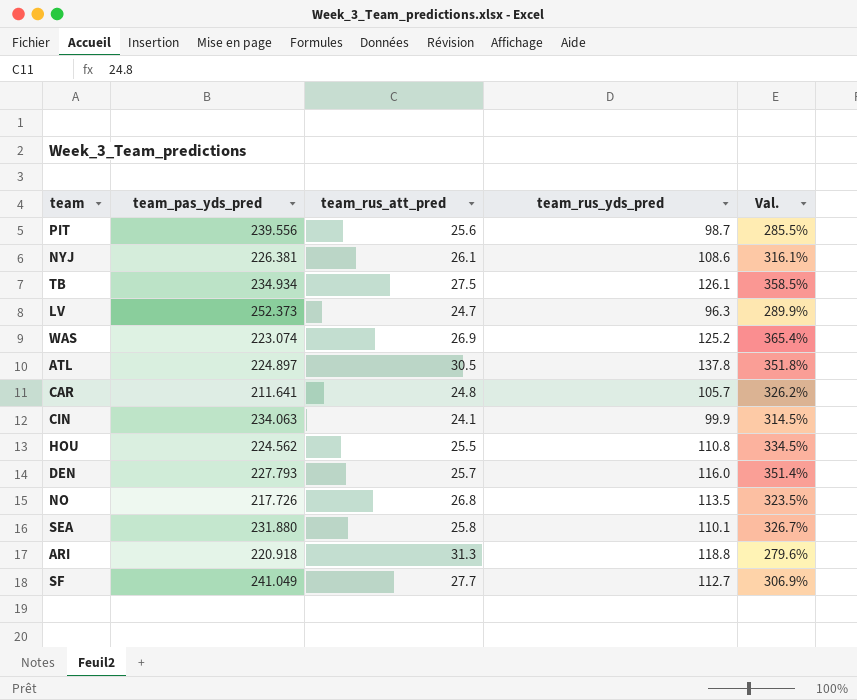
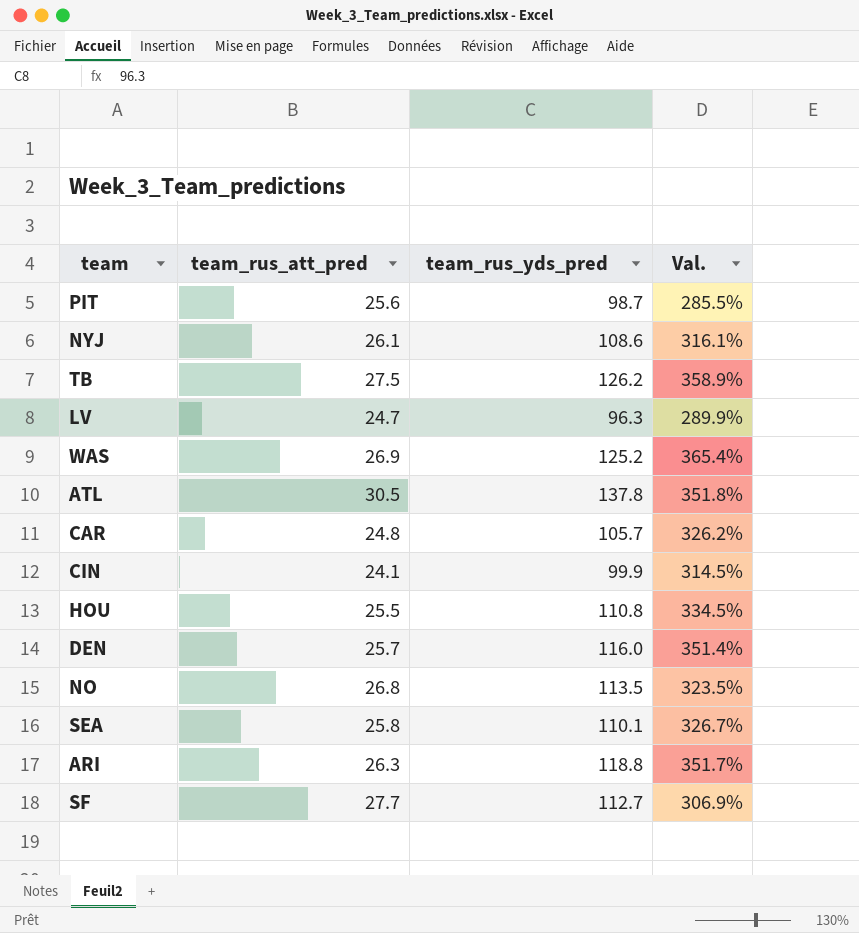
column team_pas_yds_pred | position: 2 -> none
TB | team_rus_yds_pred: 126.1 -> 126.2
TB | Val.: 358.5% -> 358.9%
ARI | team_rus_att_pred: 31.3 -> 26.3
ARI | Val.: 279.6% -> 351.7%

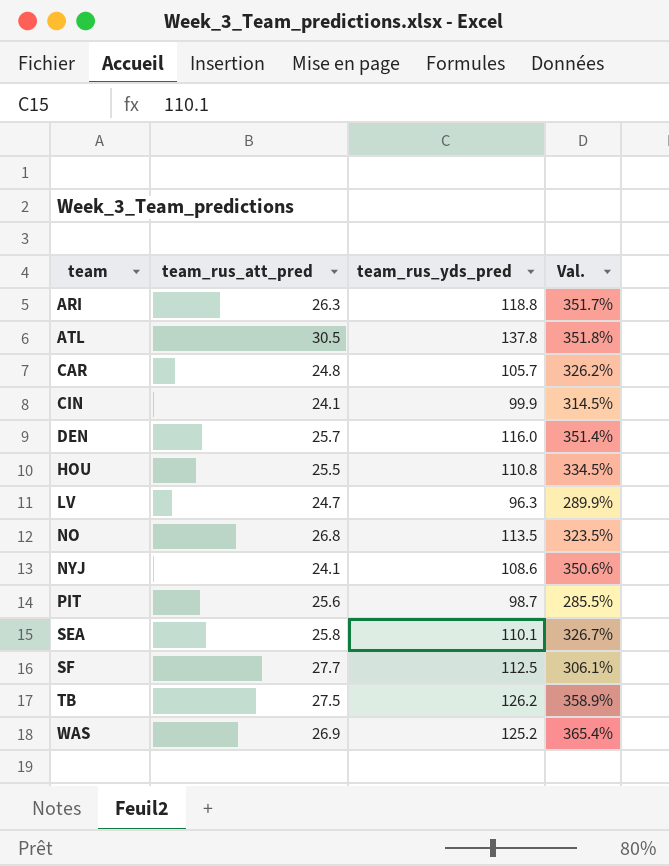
row order: none -> team ascending
NYJ | team_rus_att_pred: 26.1 -> 24.1
NYJ | Val.: 316.1% -> 350.6%
SF | team_rus_yds_pred: 112.7 -> 112.5
SF | Val.: 306.9% -> 306.1%

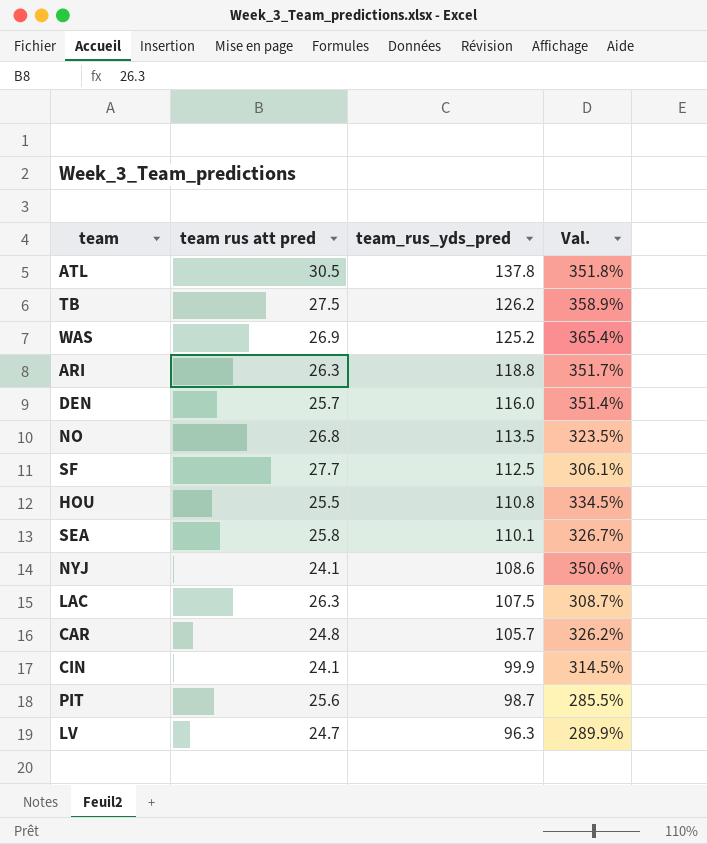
row order: team ascending -> team_rus_yds_pred descending
column name: team_rus_att_pred -> team rus att pred
row LAC: none -> 26.3 | 107.5 | 308.7%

++++++++++

THE PROBLEM: Copy out exactly the line holding "row order: team" and each line after it through the end of the entries, and leave out everything else.

THE ANSWER:
row order: team ascending -> team_rus_yds_pred descending
column name: team_rus_att_pred -> team rus att pred
row LAC: none -> 26.3 | 107.5 | 308.7%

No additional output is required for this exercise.